Her first attempt was hopeless. She had got the proportions all wrong so that Cory ended up looking like a giant with a tiny head. It was ridiculous to think that such a picture could ever be the basis for one included in Lady Sally’s watercolour book. Far from humiliating Cory, she would embarrass no one but herself. She was ashamed to even think of approaching Mr Daubenay with the draft of the sketch. Impatient, Rachel flicked over another sheet and tried again. When her second attempt also failed she stopped and bit the end of her pencil thoughtfully. Perhaps she had not given her subject the attention that was needed. Perhaps she needed to study him properly and analyse his physique.
Cory was about a hundred feet away from her, but he had his back half-turned to her so there was little likelihood that he would see her. Rachel rested the drawing pad on her lap and studied him for a good five minutes, watching the way that his body moved with such smooth precision. She examined him with the dispassionate gaze of the artist and felt quite undisturbed. Then she began again.

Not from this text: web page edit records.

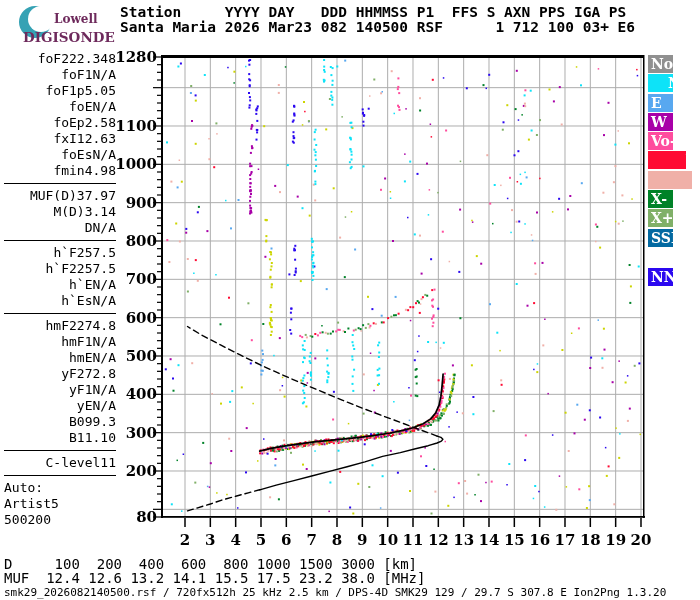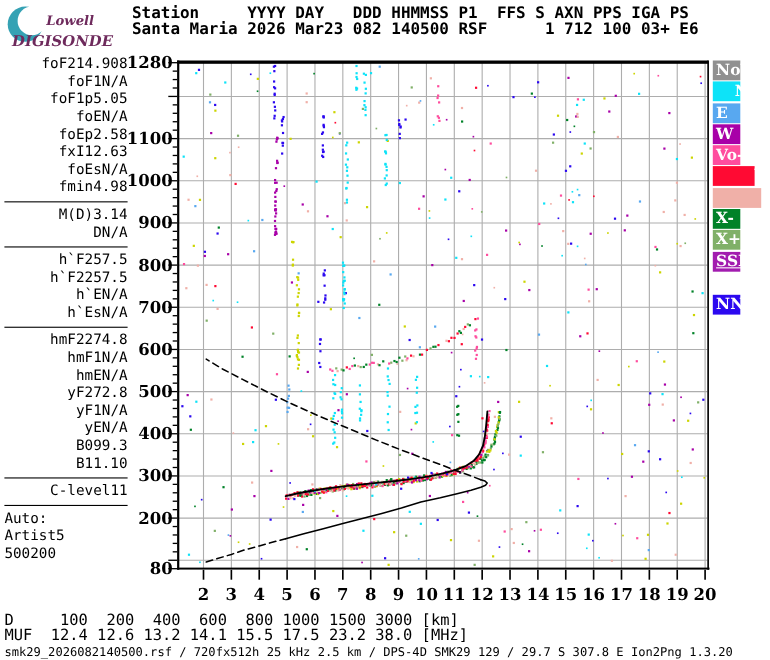"Lowell" #logo { font-style: italic -> none; left: 4px -> 16px }
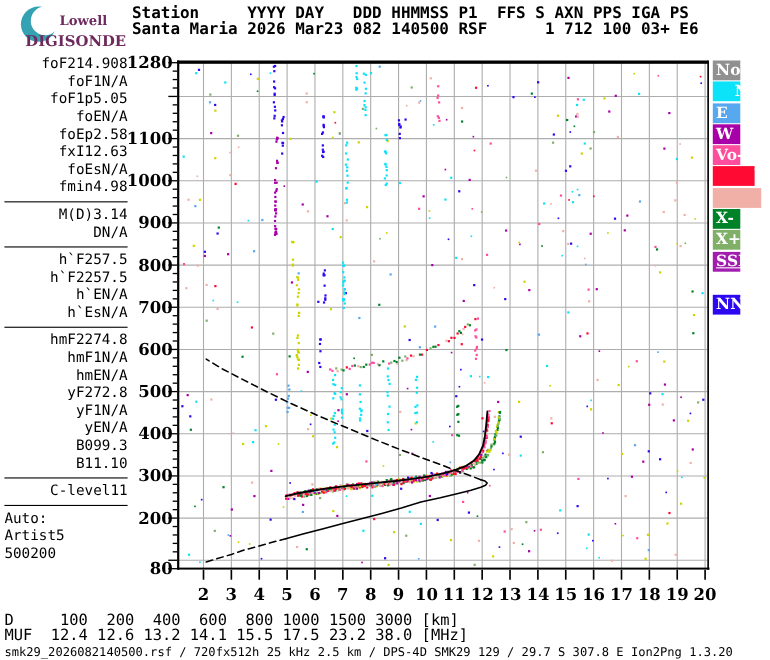"14.908" span.pvalue { text: 14.908 -> 22.348 }
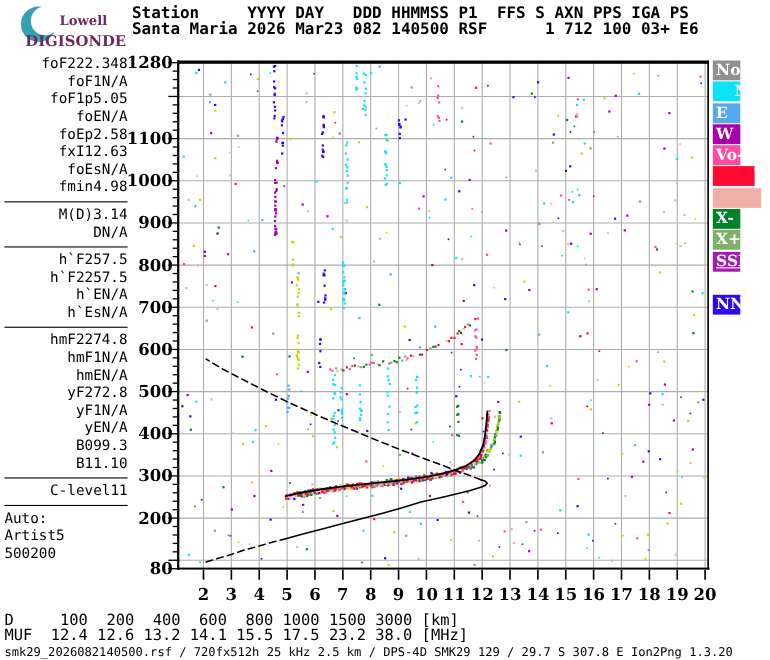"MUF(D)" div.prow { html: none -> <div> <span>MUF(D)</span> <span>37.97</span> </div> }
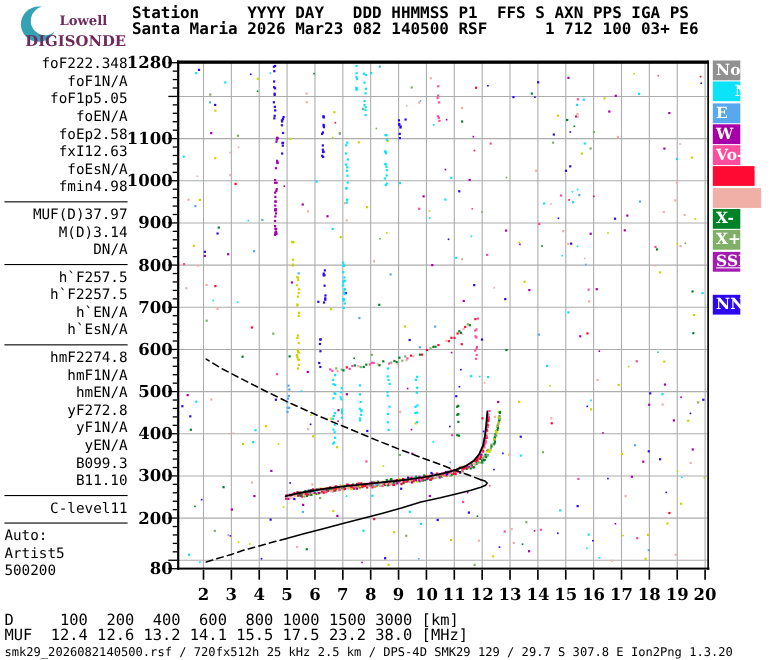"SSE" div.legend-item { background: #a21caf -> #0369a1; text-decoration: underline -> none }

She started with his face, for she could see it in profile—the clear-cut line of his cheek and jaw, the dishevelled tawny hair that fell across his forehead. He had his loose linen shirt turned up to the elbows now, and the muscles in his arms corded as he worked, lifting and digging, moving with a fluid energy and elegance that was a pleasure to watch. Every so often the breeze would flatten the shirt against the hard, sculpted lines of his back. Rachel started to sketch his torso and this time she got the proportions perfect. She was extremely pleased with her progress.